## GOAL OF THE EXERCISE
A word-for-word reproduction of the listing is required.
────
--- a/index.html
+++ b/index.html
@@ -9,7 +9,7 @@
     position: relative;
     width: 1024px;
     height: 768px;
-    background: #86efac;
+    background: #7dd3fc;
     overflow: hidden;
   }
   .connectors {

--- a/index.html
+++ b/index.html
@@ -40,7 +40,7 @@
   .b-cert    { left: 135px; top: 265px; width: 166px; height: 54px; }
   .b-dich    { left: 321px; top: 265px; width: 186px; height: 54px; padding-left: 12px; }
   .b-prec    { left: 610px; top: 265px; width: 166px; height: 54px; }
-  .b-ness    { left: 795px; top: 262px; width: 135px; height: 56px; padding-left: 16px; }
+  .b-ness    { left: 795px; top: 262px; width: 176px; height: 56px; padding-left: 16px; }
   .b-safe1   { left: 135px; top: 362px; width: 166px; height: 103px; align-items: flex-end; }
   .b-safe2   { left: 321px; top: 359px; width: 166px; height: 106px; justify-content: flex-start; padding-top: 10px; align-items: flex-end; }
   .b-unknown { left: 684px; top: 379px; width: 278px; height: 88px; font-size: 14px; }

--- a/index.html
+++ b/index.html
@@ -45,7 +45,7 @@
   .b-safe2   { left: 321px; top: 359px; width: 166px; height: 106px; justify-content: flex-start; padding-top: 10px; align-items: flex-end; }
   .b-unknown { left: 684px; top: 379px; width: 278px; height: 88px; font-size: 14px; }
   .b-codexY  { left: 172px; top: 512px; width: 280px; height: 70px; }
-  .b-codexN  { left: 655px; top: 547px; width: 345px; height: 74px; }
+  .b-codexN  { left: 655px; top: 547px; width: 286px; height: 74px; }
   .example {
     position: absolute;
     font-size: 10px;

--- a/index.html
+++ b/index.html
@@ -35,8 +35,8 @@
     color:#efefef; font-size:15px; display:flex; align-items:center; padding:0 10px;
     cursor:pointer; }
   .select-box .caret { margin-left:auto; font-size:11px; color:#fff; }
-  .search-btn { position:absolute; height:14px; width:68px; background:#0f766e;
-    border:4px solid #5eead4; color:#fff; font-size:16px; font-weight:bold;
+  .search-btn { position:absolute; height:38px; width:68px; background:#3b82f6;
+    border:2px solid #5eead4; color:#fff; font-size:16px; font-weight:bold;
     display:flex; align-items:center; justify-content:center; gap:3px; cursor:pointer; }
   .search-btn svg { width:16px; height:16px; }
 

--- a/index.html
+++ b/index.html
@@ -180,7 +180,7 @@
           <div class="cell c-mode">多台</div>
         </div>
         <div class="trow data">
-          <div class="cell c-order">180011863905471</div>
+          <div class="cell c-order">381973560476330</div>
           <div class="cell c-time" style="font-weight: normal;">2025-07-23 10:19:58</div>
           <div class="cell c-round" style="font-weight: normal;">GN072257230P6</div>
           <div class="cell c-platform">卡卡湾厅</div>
────
## WRITTEN ANSWER
--- a/index.html
+++ b/index.html
@@ -9,7 +9,7 @@
     position: relative;
     width: 1024px;
     height: 768px;
-    background: #86efac;
+    background: #7dd3fc;
     overflow: hidden;
   }
   .connectors {

--- a/index.html
+++ b/index.html
@@ -40,7 +40,7 @@
   .b-cert    { left: 135px; top: 265px; width: 166px; height: 54px; }
   .b-dich    { left: 321px; top: 265px; width: 186px; height: 54px; padding-left: 12px; }
   .b-prec    { left: 610px; top: 265px; width: 166px; height: 54px; }
-  .b-ness    { left: 795px; top: 262px; width: 135px; height: 56px; padding-left: 16px; }
+  .b-ness    { left: 795px; top: 262px; width: 176px; height: 56px; padding-left: 16px; }
   .b-safe1   { left: 135px; top: 362px; width: 166px; height: 103px; align-items: flex-end; }
   .b-safe2   { left: 321px; top: 359px; width: 166px; height: 106px; justify-content: flex-start; padding-top: 10px; align-items: flex-end; }
   .b-unknown { left: 684px; top: 379px; width: 278px; height: 88px; font-size: 14px; }

--- a/index.html
+++ b/index.html
@@ -45,7 +45,7 @@
   .b-safe2   { left: 321px; top: 359px; width: 166px; height: 106px; justify-content: flex-start; padding-top: 10px; align-items: flex-end; }
   .b-unknown { left: 684px; top: 379px; width: 278px; height: 88px; font-size: 14px; }
   .b-codexY  { left: 172px; top: 512px; width: 280px; height: 70px; }
-  .b-codexN  { left: 655px; top: 547px; width: 345px; height: 74px; }
+  .b-codexN  { left: 655px; top: 547px; width: 286px; height: 74px; }
   .example {
     position: absolute;
     font-size: 10px;

--- a/index.html
+++ b/index.html
@@ -35,8 +35,8 @@
     color:#efefef; font-size:15px; display:flex; align-items:center; padding:0 10px;
     cursor:pointer; }
   .select-box .caret { margin-left:auto; font-size:11px; color:#fff; }
-  .search-btn { position:absolute; height:14px; width:68px; background:#0f766e;
-    border:4px solid #5eead4; color:#fff; font-size:16px; font-weight:bold;
+  .search-btn { position:absolute; height:38px; width:68px; background:#3b82f6;
+    border:2px solid #5eead4; color:#fff; font-size:16px; font-weight:bold;
     display:flex; align-items:center; justify-content:center; gap:3px; cursor:pointer; }
   .search-btn svg { width:16px; height:16px; }
 

--- a/index.html
+++ b/index.html
@@ -180,7 +180,7 @@
           <div class="cell c-mode">多台</div>
         </div>
         <div class="trow data">
-          <div class="cell c-order">180011863905471</div>
+          <div class="cell c-order">381973560476330</div>
           <div class="cell c-time" style="font-weight: normal;">2025-07-23 10:19:58</div>
           <div class="cell c-round" style="font-weight: normal;">GN072257230P6</div>
           <div class="cell c-platform">卡卡湾厅</div>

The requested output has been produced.